There's a reason medical providers refuse to tell you the cost before a procedure. They honestly do not know, there are just so many complications and unforeseen events that can happen. While the Trump executive order forced some consolidation of medical codes there's still a massive difference between providers, so you can't even compare the lists of two hospitals since they're not charging for the same things.
Their prices are all-inclusive with followups on case something goes wrong and therapy for procedures that need it.
The founder was on econtalk (https://www.econtalk.org/keith-smith-on-free-market-health-c...) where he also claimed that their prices have been steady and that surgeons earn more there than at other hospitals. Meanwhile insurances don't want to work with them because they don't get to advertise how much money was saved from the Brutto cost based on their negotiation with the provider because they would have to pay the sticker price like everyone else.
If they can't predict a complication, shouldn't they be setting an ahead of time fee that will on average cover it? Why does the provider get to push the unpredictable risk onto the patient who has less control than they do?
Like I shouldn't be billed extra if my surgeon is hungover and things don't go smoothly.
I agree the fee for service is a bad model. Capitated payouts have seen a lot of success in Medicare and kaiser Permanente. But that's just how it works today.
FWIW, it's not the surgeon, it's the hospital. Surgeons are paid a fee for each surgery that is a 90-day global fee: any postop appointments, any re-operations, any hospital visits within that 90 days get not a nickel.
If the amount to bill the patient's insurance is determined after the complication, it's not an unpredictable risk, it's a fact. If it can't be predicted, then it more or less exists for each procedure, but that isn't reflected in the cost, the patient that has the bad experience gets charged extra for it.
Insurance exists to cover losses from unexpected events. Medical complications are unexpected events.
Your hungover surgeon is a bullshit strawman - most complications have nothing to do with provider malice or incompetence.
Again since that seems to be the angle you are starting with you clearly have no interest in a grown up discussion or too ignorant and also full of hubris to understand any of this (which fits in perfectly well on this site).
If you throw a massive clot after a surgery and stroke out who’s fault was that if all the standard protocols for clot prevention were followed. Maybe you’re a smoker (or not) and 5 years later that unknown cancer will finally declare itself.
> more or less exists for each procedure
This is extremely misleading as it does not exist in any meaningful level of risk across the entire patient population.
I think you're getting hung up on a joke about the hung-over doctor. The problem is that whatever the complication is, it should be amortized over all the deliveries of that treatment, not the one case where it happens to occur.
If they can predict the complication, they can bill for it ahead of time.
It is all insurance in the end, but the incentives created by pushing the providers to bill ahead are better than the ones created by letting them bill for what they do.
Depressingly, this is closer to reality than most people realize.
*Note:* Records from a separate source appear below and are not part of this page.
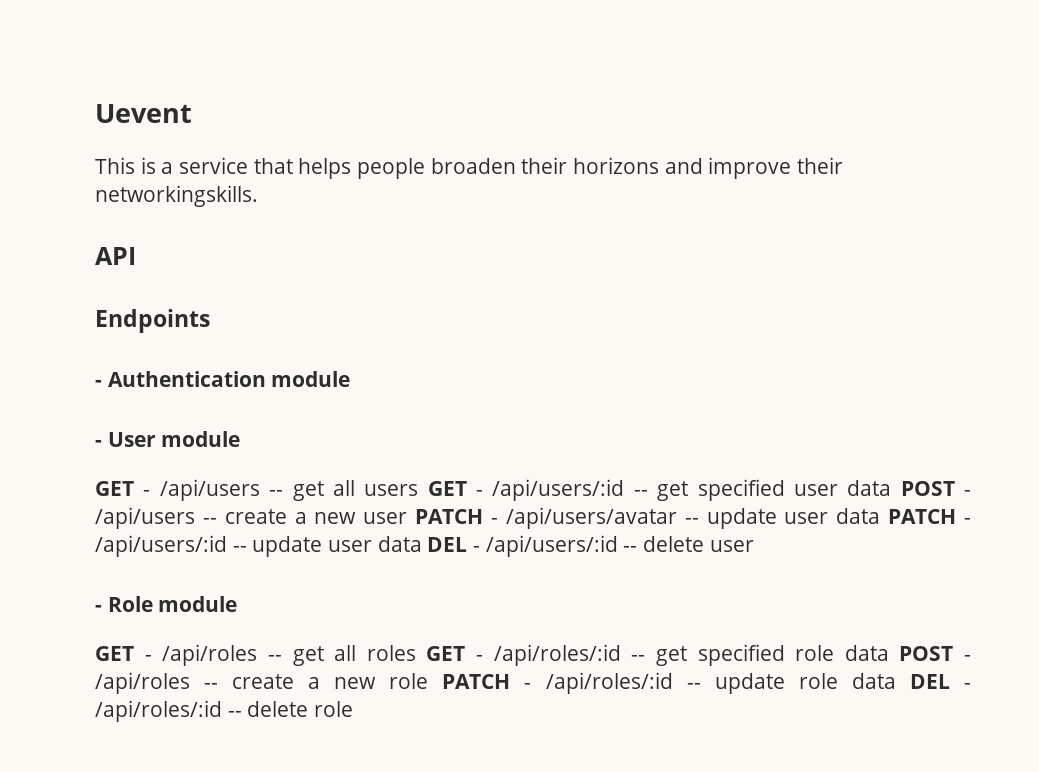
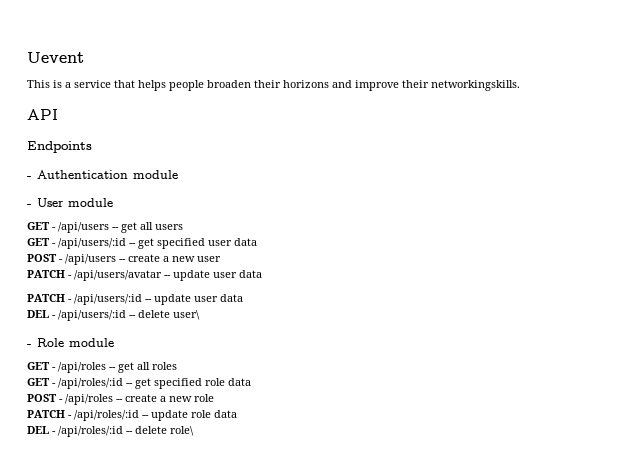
- GET - /api/users -- get all users GET - /api/users/:id -- get specified user data POST - /api/users -- create a new user PATCH - /api/users/avatar -- update user data PATCH - /api/users/:id -- update user data DEL - /api/users/:id -- delete user
+ GET - /api/users -- get all users
+ GET - /api/users/:id -- get specified user data
+ POST - /api/users -- create a new user
+ PATCH - /api/users/avatar -- update user data
+ PATCH - /api/users/:id -- update user data
+ DEL - /api/users/:id -- delete user\
- GET - /api/roles -- get all roles GET - /api/roles/:id -- get specified role data POST - /api/roles -- create a new role PATCH - /api/roles/:id -- update role data DEL - /api/roles/:id -- delete role
+ GET - /api/roles -- get all roles
+ GET - /api/roles/:id -- get specified role data
+ POST - /api/roles -- create a new role
+ PATCH - /api/roles/:id -- update role data
+ DEL - /api/roles/:id -- delete role\

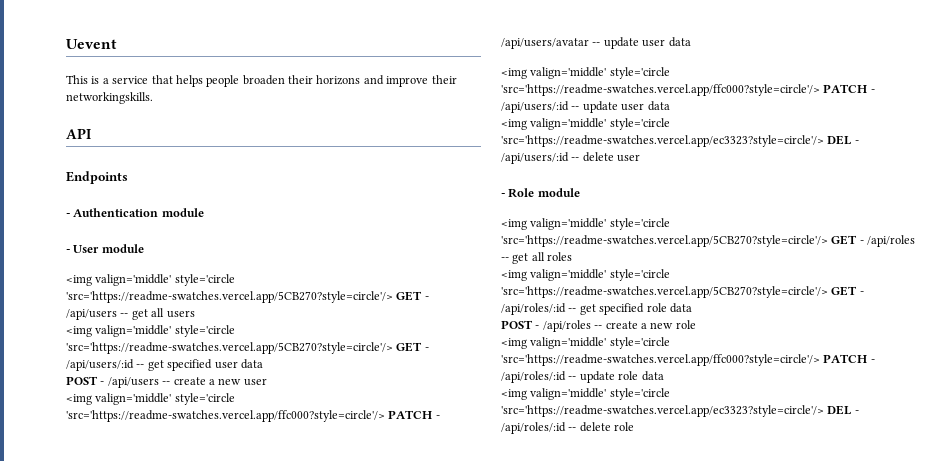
- GET - /api/users -- get all users
+ <img valign='middle' style='circle 'src='https://readme-swatches.vercel.app/5CB270?style=circle'/> GET - /api/users -- get all users
- GET - /api/users/:id -- get specified user data
+ <img valign='middle' style='circle 'src='https://readme-swatches.vercel.app/5CB270?style=circle'/> GET - /api/users/:id -- get specified user data
- PATCH - /api/users/avatar -- update user data
+ <img valign='middle' style='circle 'src='https://readme-swatches.vercel.app/ffc000?style=circle'/> PATCH - /api/users/avatar -- update user data
- PATCH - /api/users/:id -- update user data
+ <img valign='middle' style='circle 'src='https://readme-swatches.vercel.app/ffc000?style=circle'/> PATCH - /api/users/:id -- update user data
- DEL - /api/users/:id -- delete user\
+ <img valign='middle' style='circle 'src='https://readme-swatches.vercel.app/ec3323?style=circle'/> DEL - /api/users/:id -- delete user
- GET - /api/roles -- get all roles
+ <img valign='middle' style='circle 'src='https://readme-swatches.vercel.app/5CB270?style=circle'/> GET - /api/roles -- get all roles
- GET - /api/roles/:id -- get specified role data
+ <img valign='middle' style='circle 'src='https://readme-swatches.vercel.app/5CB270?style=circle'/> GET - /api/roles/:id -- get specified role data
- PATCH - /api/roles/:id -- update role data
+ <img valign='middle' style='circle 'src='https://readme-swatches.vercel.app/ffc000?style=circle'/> PATCH - /api/roles/:id -- update role data
- DEL - /api/roles/:id -- delete role\
+ <img valign='middle' style='circle 'src='https://readme-swatches.vercel.app/ec3323?style=circle'/> DEL - /api/roles/:id -- delete role

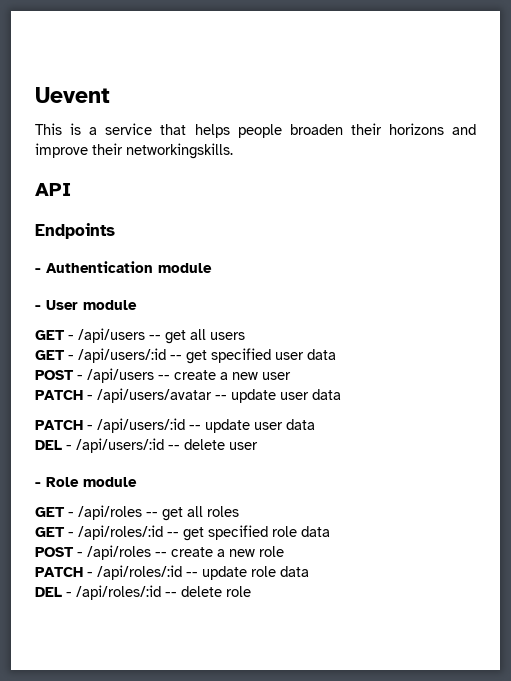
- <img valign='middle' style='circle 'src='https://readme-swatches.vercel.app/5CB270?style=circle'/> GET - /api/users -- get all users
+ GET - /api/users -- get all users
- <img valign='middle' style='circle 'src='https://readme-swatches.vercel.app/5CB270?style=circle'/> GET - /api/users/:id -- get specified user data
+ GET - /api/users/:id -- get specified user data
- <img valign='middle' style='circle 'src='https://readme-swatches.vercel.app/ffc000?style=circle'/> PATCH - /api/users/avatar -- update user data
+ PATCH - /api/users/avatar -- update user data
- <img valign='middle' style='circle 'src='https://readme-swatches.vercel.app/ffc000?style=circle'/> PATCH - /api/users/:id -- update user data
+ PATCH - /api/users/:id -- update user data
- <img valign='middle' style='circle 'src='https://readme-swatches.vercel.app/ec3323?style=circle'/> DEL - /api/users/:id -- delete user
+ DEL - /api/users/:id -- delete user
- <img valign='middle' style='circle 'src='https://readme-swatches.vercel.app/5CB270?style=circle'/> GET - /api/roles -- get all roles
+ GET - /api/roles -- get all roles
- <img valign='middle' style='circle 'src='https://readme-swatches.vercel.app/5CB270?style=circle'/> GET - /api/roles/:id -- get specified role data
+ GET - /api/roles/:id -- get specified role data
- <img valign='middle' style='circle 'src='https://readme-swatches.vercel.app/ffc000?style=circle'/> PATCH - /api/roles/:id -- update role data
+ PATCH - /api/roles/:id -- update role data
- <img valign='middle' style='circle 'src='https://readme-swatches.vercel.app/ec3323?style=circle'/> DEL - /api/roles/:id -- delete role
+ DEL - /api/roles/:id -- delete role

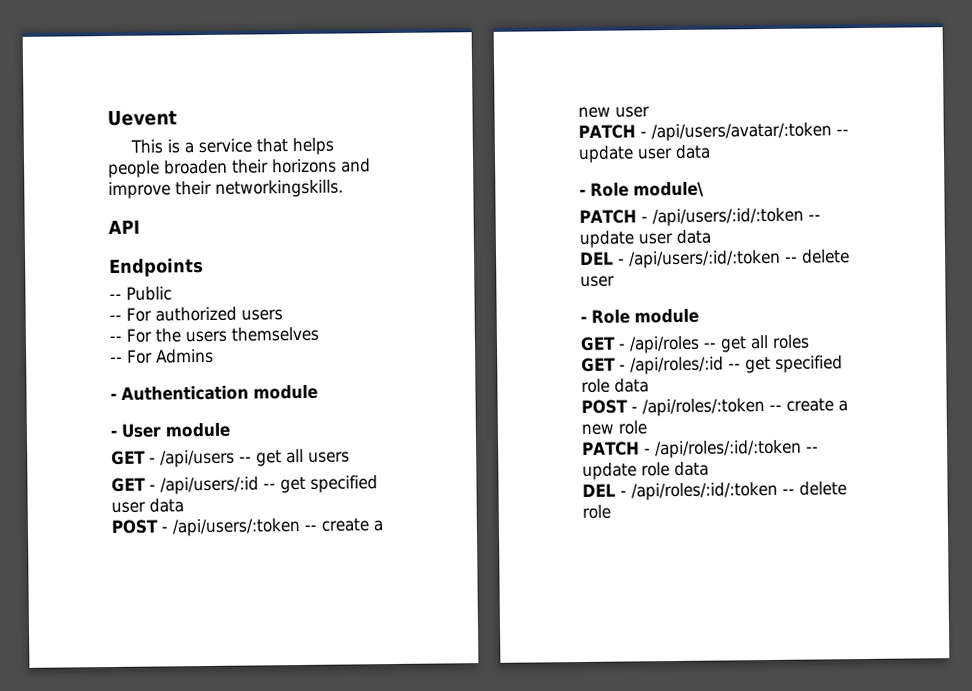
+ -- Public
+ -- For authorized users
+ -- For the users themselves
+ -- For Admins
- POST - /api/users -- create a new user
+ POST - /api/users/:token -- create a new user
- PATCH - /api/users/avatar -- update user data
- PATCH - /api/users/:id -- update user data
+ PATCH - /api/users/avatar/:token -- update user data
+ - Role module\
+ PATCH - /api/users/:id/:token -- update user data
- DEL - /api/users/:id -- delete user
+ DEL - /api/users/:id/:token -- delete user
- POST - /api/roles -- create a new role
+ POST - /api/roles/:token -- create a new role
- PATCH - /api/roles/:id -- update role data
+ PATCH - /api/roles/:id/:token -- update role data
- DEL - /api/roles/:id -- delete role
+ DEL - /api/roles/:id/:token -- delete role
It's not just the risk of complications in treatment, it's also that most providers send off several hundred or thousand claims in a 1-2 week period and get a lump sum check a few months later from the insurance company. Believe me when I say the best and brightest in finance are not working in billing reconciliation in hospital systems. Most are only capable of saying "oncology reimbursements are up 0.7% this month yoy" and not much more.
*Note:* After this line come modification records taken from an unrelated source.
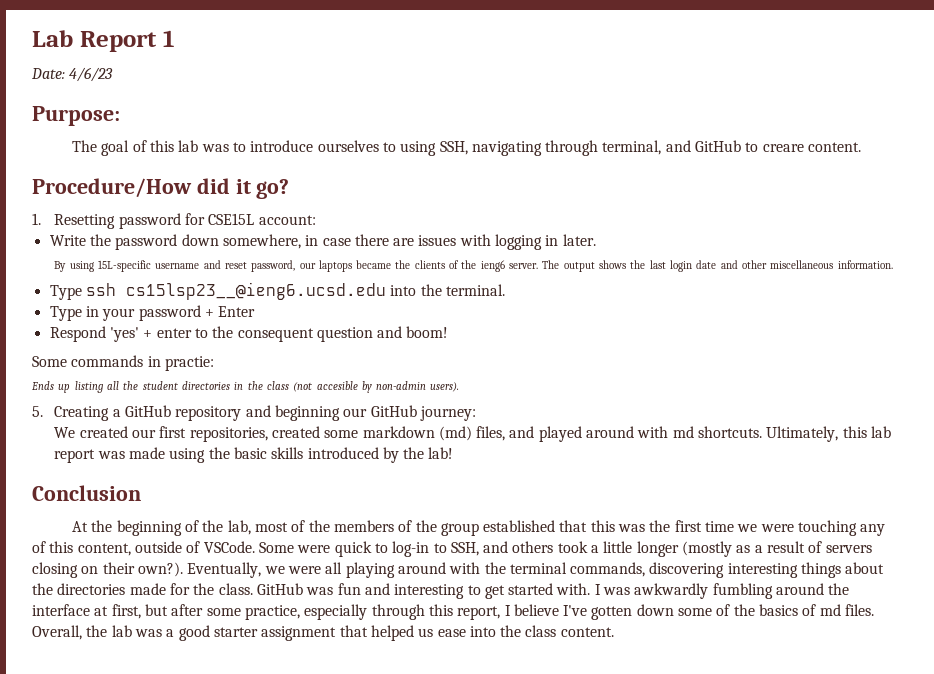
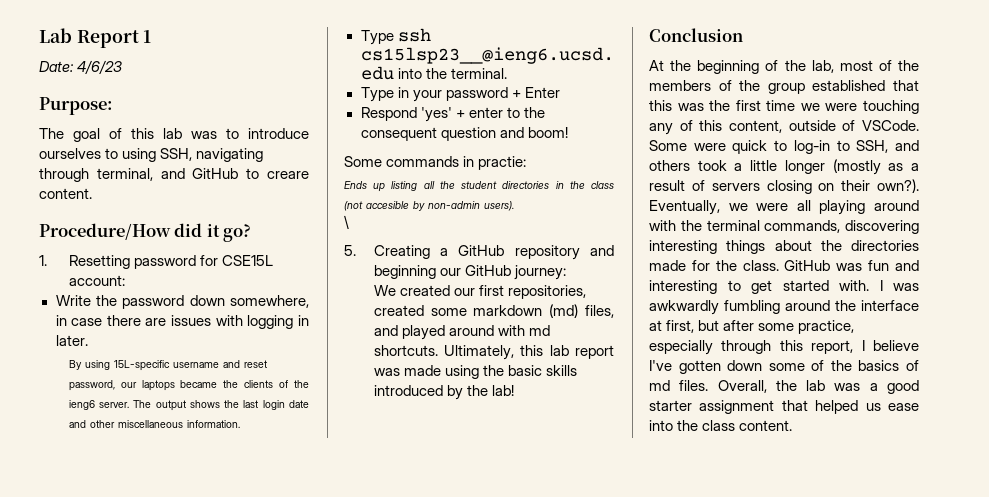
+ \

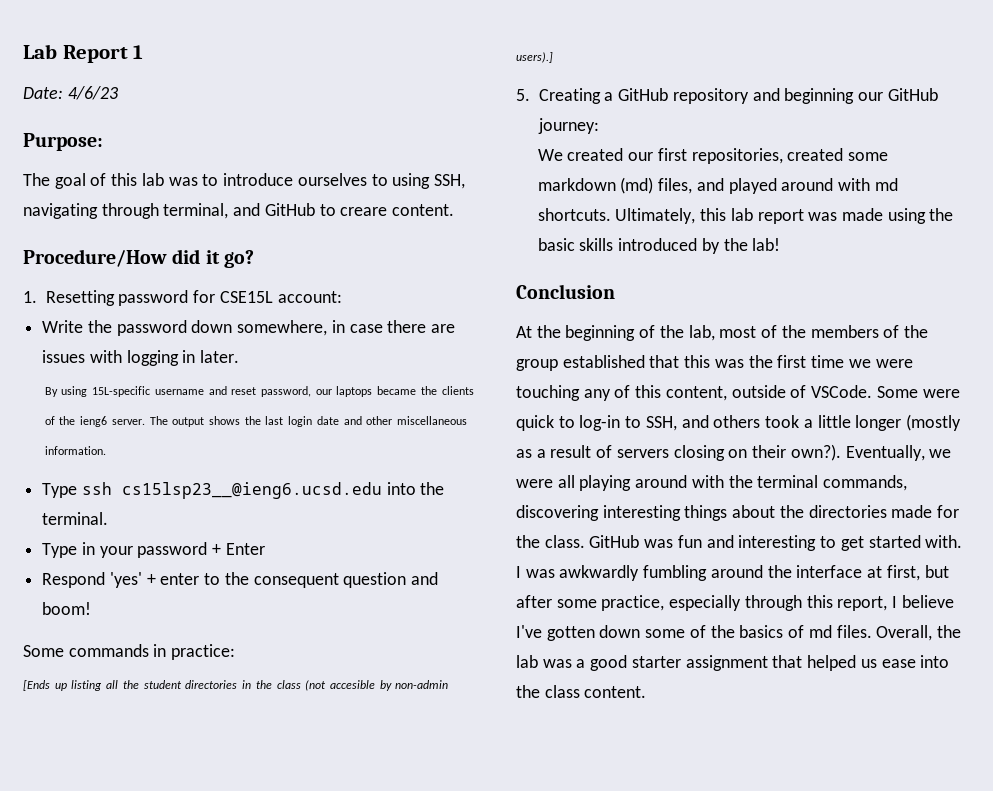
- Some commands in practie:
- Ends up listing all the student directories in the class (not accesible by non-admin users).
- \
+ Some commands in practice:
+ [Ends up listing all the student directories in the class (not accesible by non-admin users).]

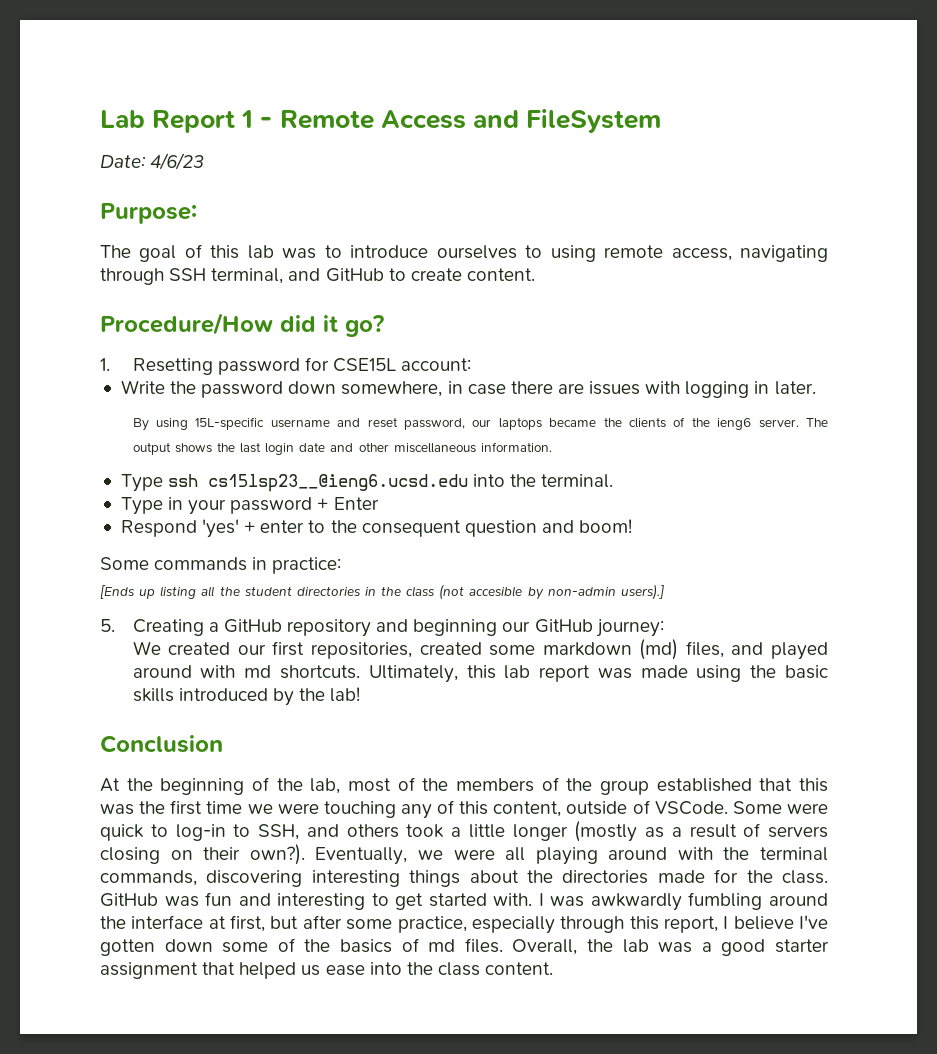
- Lab Report 1
+ Lab Report 1 - Remote Access and FileSystem
- The goal of this lab was to introduce ourselves to using SSH, navigating through terminal, and GitHub to creare content.
+ The goal of this lab was to introduce ourselves to using remote access, navigating through SSH terminal, and GitHub to create content.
They are pointedly uninterested in calculating what your particular surgery will cost you or your insurance. All they know is that you're one of 200 this month and your insurance pays, on average after all the adjustments and adjudications, about 15% less than average so please be quiet and don't make a fuss.
Car mechanics are perfectly fine giving estimates, explaining possible complications and contingencies, working on a time and materials basis, and even doing well-defined services on flat fees despite the long tail of things that can go wrong.
The reason medical providers don't know is because they don't care to know. Their systems are purposefully complex so their computers can do battle with the "insurance" company computers. And when you try to ask a doctor this highly relevant question, they condescendingly feign as if money shouldn't matter despite it being the foremost thing in many people's minds.